• Your objective:
Return, from the data that follows, each line that holds the word "design".
---------- Data ----------
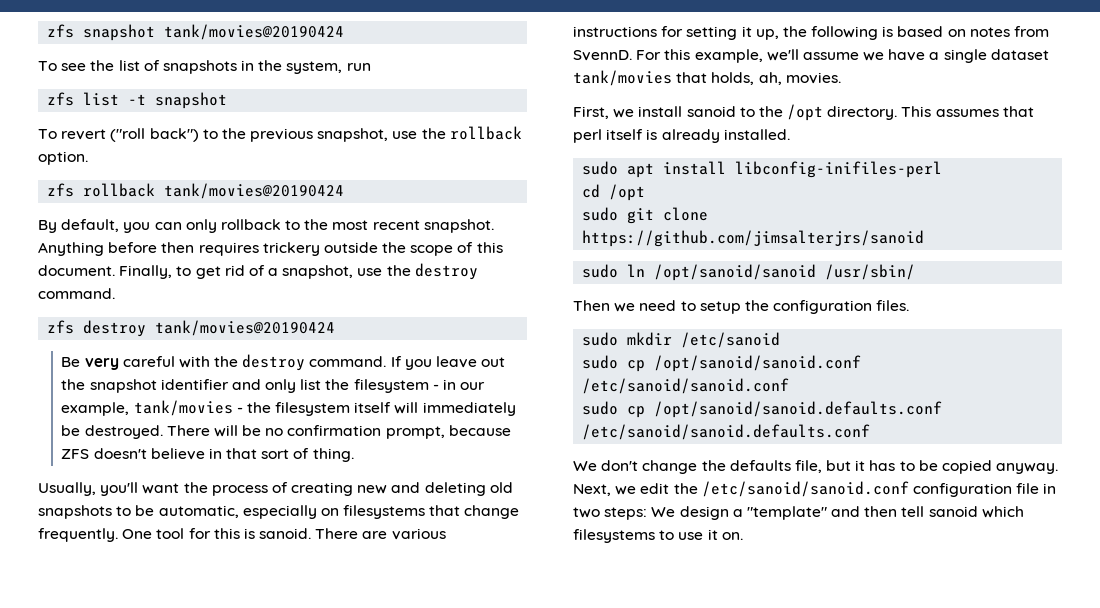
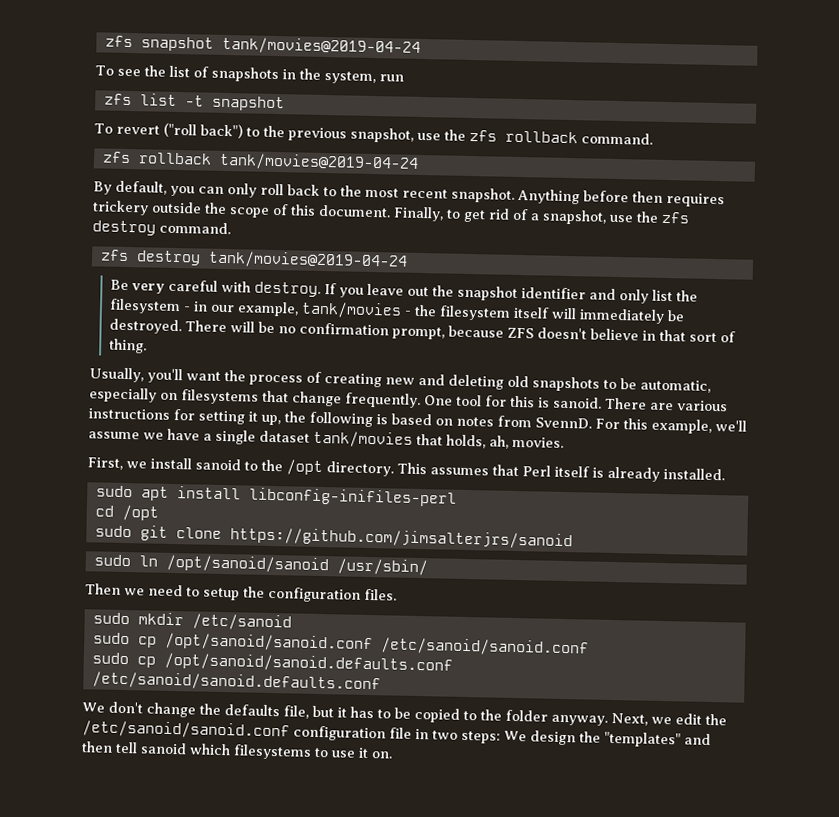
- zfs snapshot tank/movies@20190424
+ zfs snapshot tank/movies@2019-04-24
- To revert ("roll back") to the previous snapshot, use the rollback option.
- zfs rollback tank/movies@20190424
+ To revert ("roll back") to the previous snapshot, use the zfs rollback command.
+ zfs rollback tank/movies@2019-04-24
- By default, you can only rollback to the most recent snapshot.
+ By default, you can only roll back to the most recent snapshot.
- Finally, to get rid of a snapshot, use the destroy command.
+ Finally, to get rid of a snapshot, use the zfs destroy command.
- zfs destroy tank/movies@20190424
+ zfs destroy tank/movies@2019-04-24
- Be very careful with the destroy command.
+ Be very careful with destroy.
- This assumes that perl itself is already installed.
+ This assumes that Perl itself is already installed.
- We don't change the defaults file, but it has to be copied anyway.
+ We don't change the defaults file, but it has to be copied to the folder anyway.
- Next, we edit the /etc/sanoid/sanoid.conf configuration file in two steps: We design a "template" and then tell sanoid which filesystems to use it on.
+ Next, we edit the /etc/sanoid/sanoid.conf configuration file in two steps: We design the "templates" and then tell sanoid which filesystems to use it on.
----------
• Worked solution:
- Next, we edit the /etc/sanoid/sanoid.conf configuration file in two steps: We design a "template" and then tell sanoid which filesystems to use it on.
+ Next, we edit the /etc/sanoid/sanoid.conf configuration file in two steps: We design the "templates" and then tell sanoid which filesystems to use it on.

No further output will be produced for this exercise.